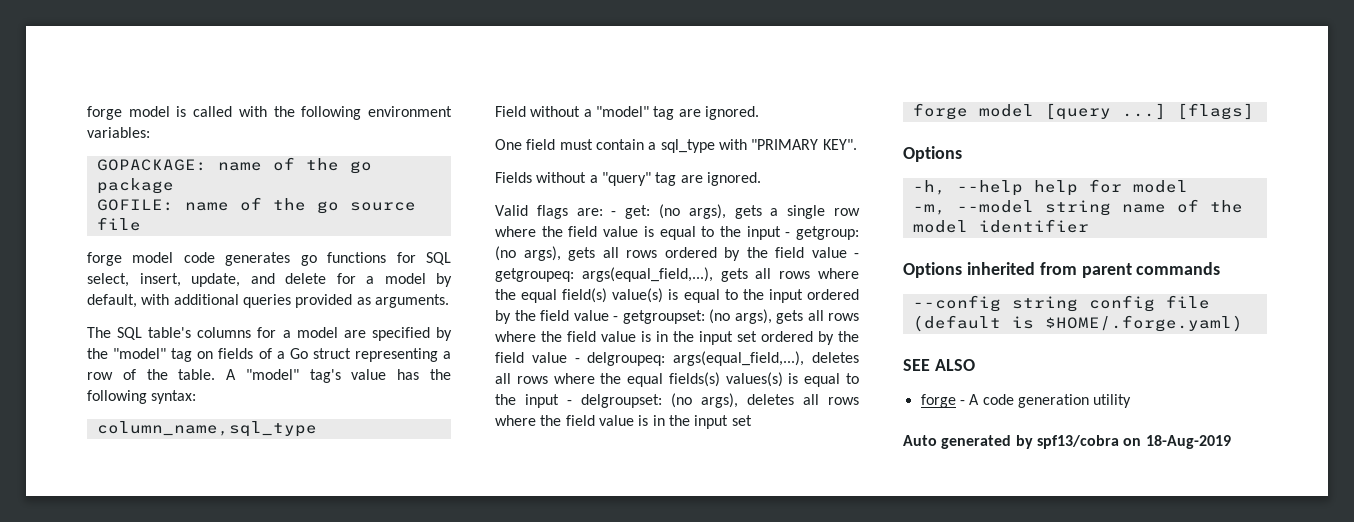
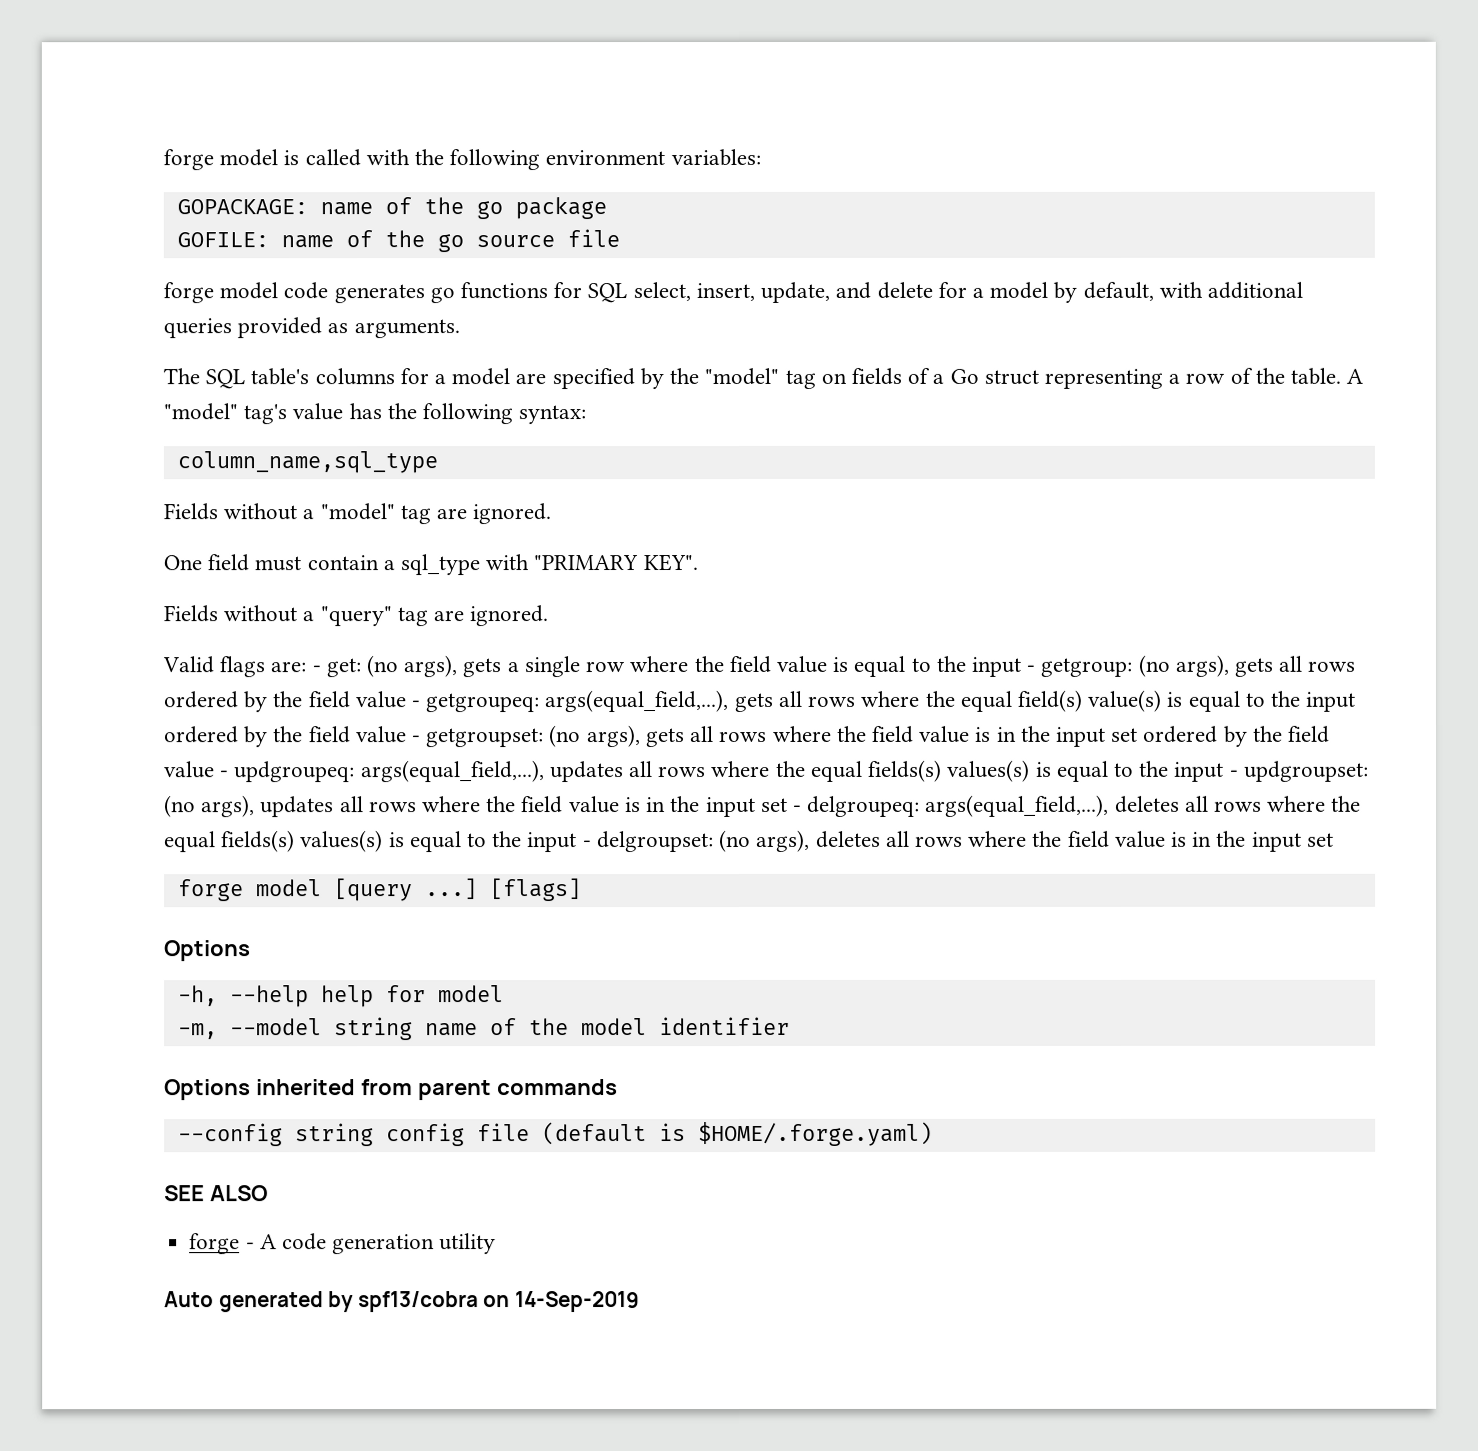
[495,106,526,117] Field -> [163,503,218,521] Fields
(580, 360) none -> [234,759,1369,783] [164,795,802,818] updgroupeq: args(equal_field,...), updates all rows where the equal fields(s) values(s) is equal to the input - updgroupset: (no args), updates all rows where the field value is in the input set -
[1145,435,1231,449] 18-Aug-2019 -> [514,1291,640,1313] 14-Sep-2019

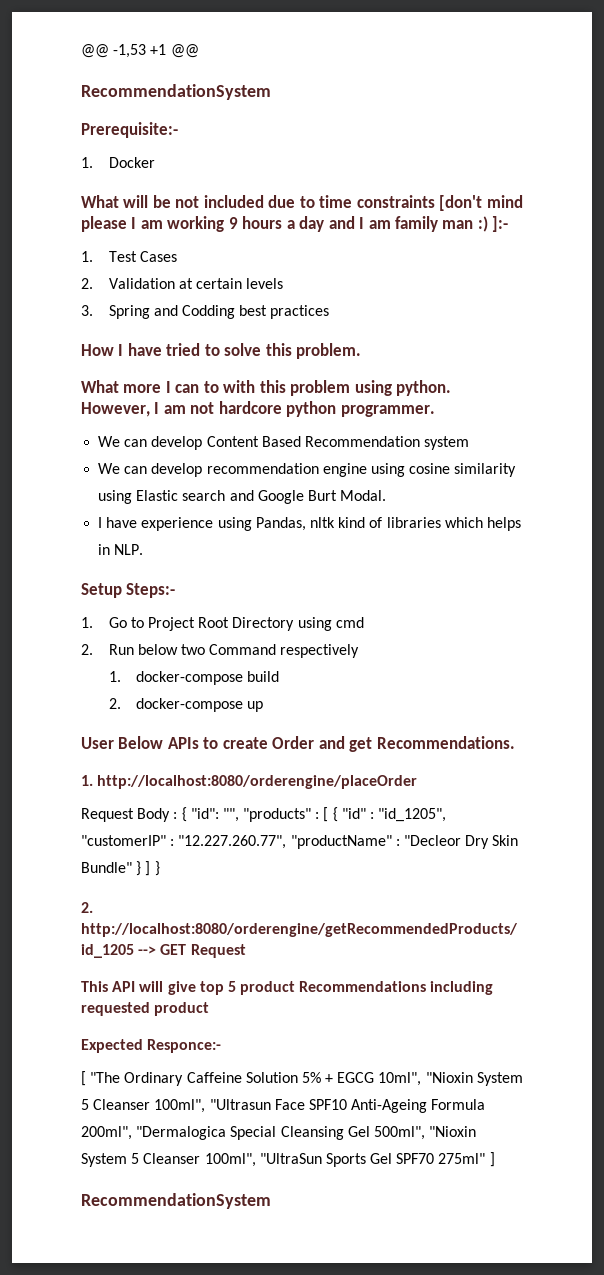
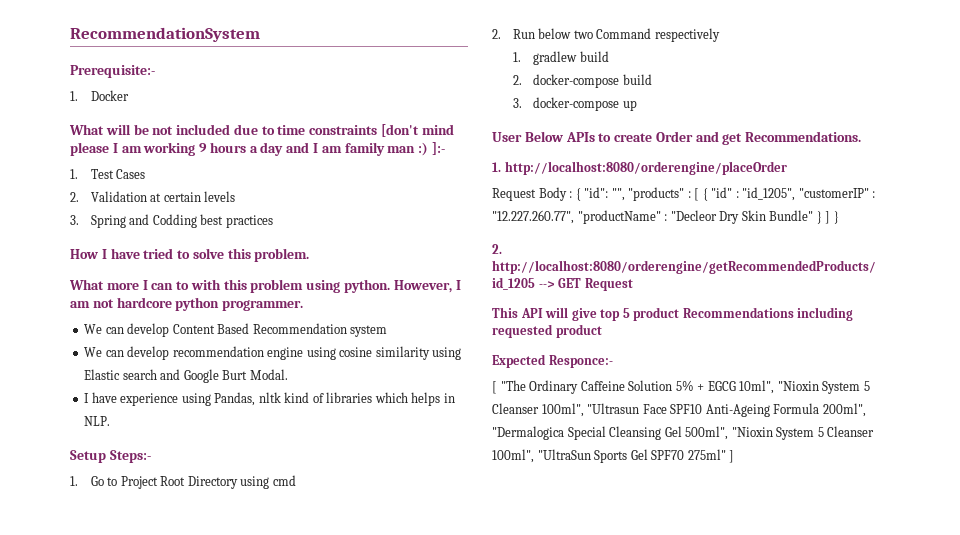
[81,44,199,58] @@ -1,53 +1 @@ // -> (70, 34) none
(121, 676) none -> [533,51,609,65] [512,75,522,85] gradlew build // 2.
[108,698,121,709] 2. -> [512,98,522,108] 3.
[81,1193,271,1209] // RecommendationSystem -> (735, 456) none

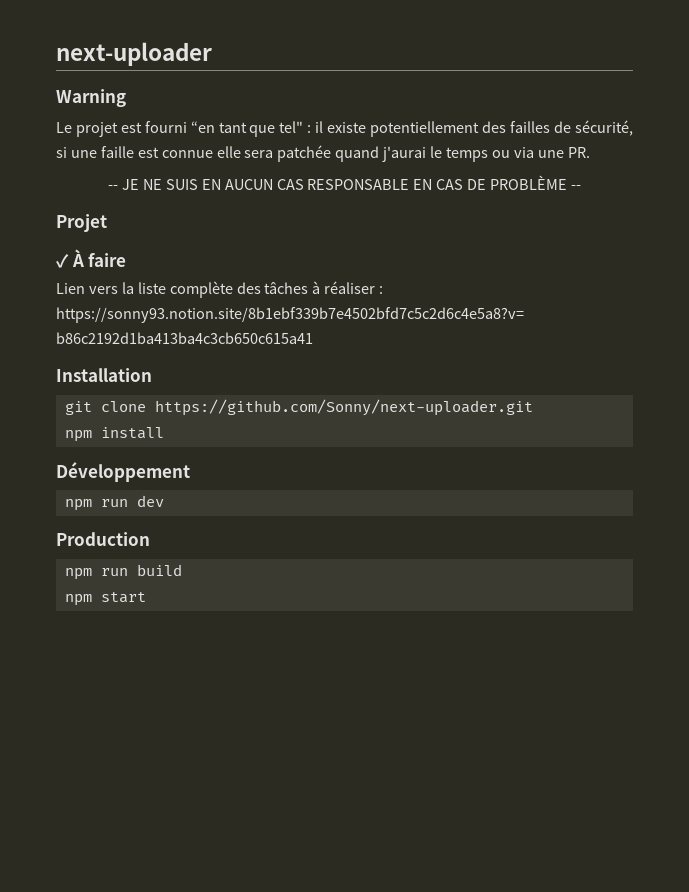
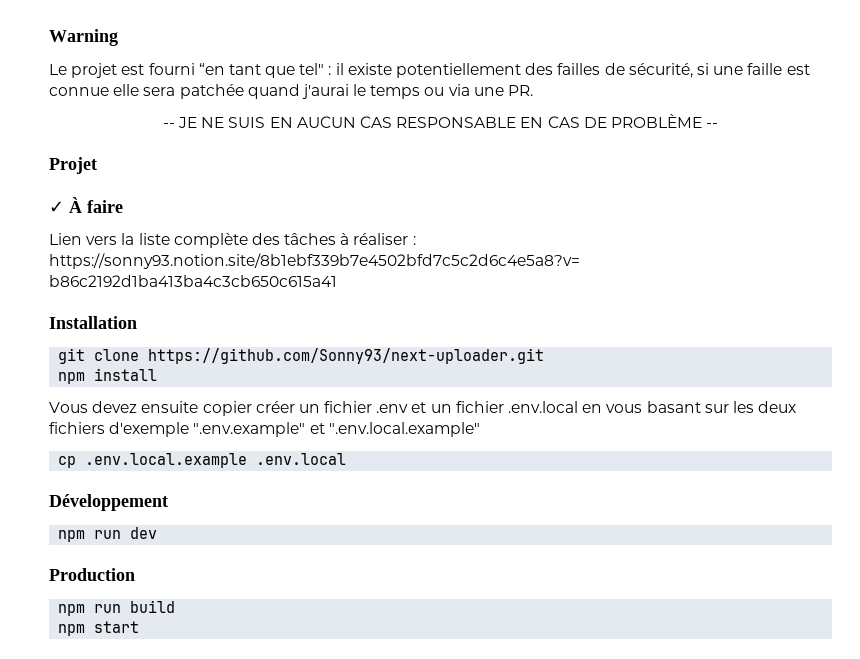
[56,42,212,66] next-uploader // -> (49, 37) none
[154,399,533,416] https://github.com/Sonny/next-uploader.git -> [148,348,545,364] https://github.com/Sonny93/next-uploader.git
(164, 433) none -> [49,401,797,416] [49,422,480,437] [58,453,347,468] // Vous devez ensuite copier créer un fichier .env et un fichier .env.local en vous basant sur les deux fichiers d'exemple ".env.example" et ".env.local.example" // cp .env.local.example .env.local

- - - -

#### Task instructions
Print exactly the span of lines that begins with the line containing "[81,1193,271,1209] // RecommendationSystem" and ends with the last line of the listing, with no pictures.

#### Answer to this problem
[81,1193,271,1209] // RecommendationSystem -> (735, 456) none

[56,42,212,66] next-uploader // -> (49, 37) none
[154,399,533,416] https://github.com/Sonny/next-uploader.git -> [148,348,545,364] https://github.com/Sonny93/next-uploader.git
(164, 433) none -> [49,401,797,416] [49,422,480,437] [58,453,347,468] // Vous devez ensuite copier créer un fichier .env et un fichier .env.local en vous basant sur les deux fichiers d'exemple ".env.example" et ".env.local.example" // cp .env.local.example .env.local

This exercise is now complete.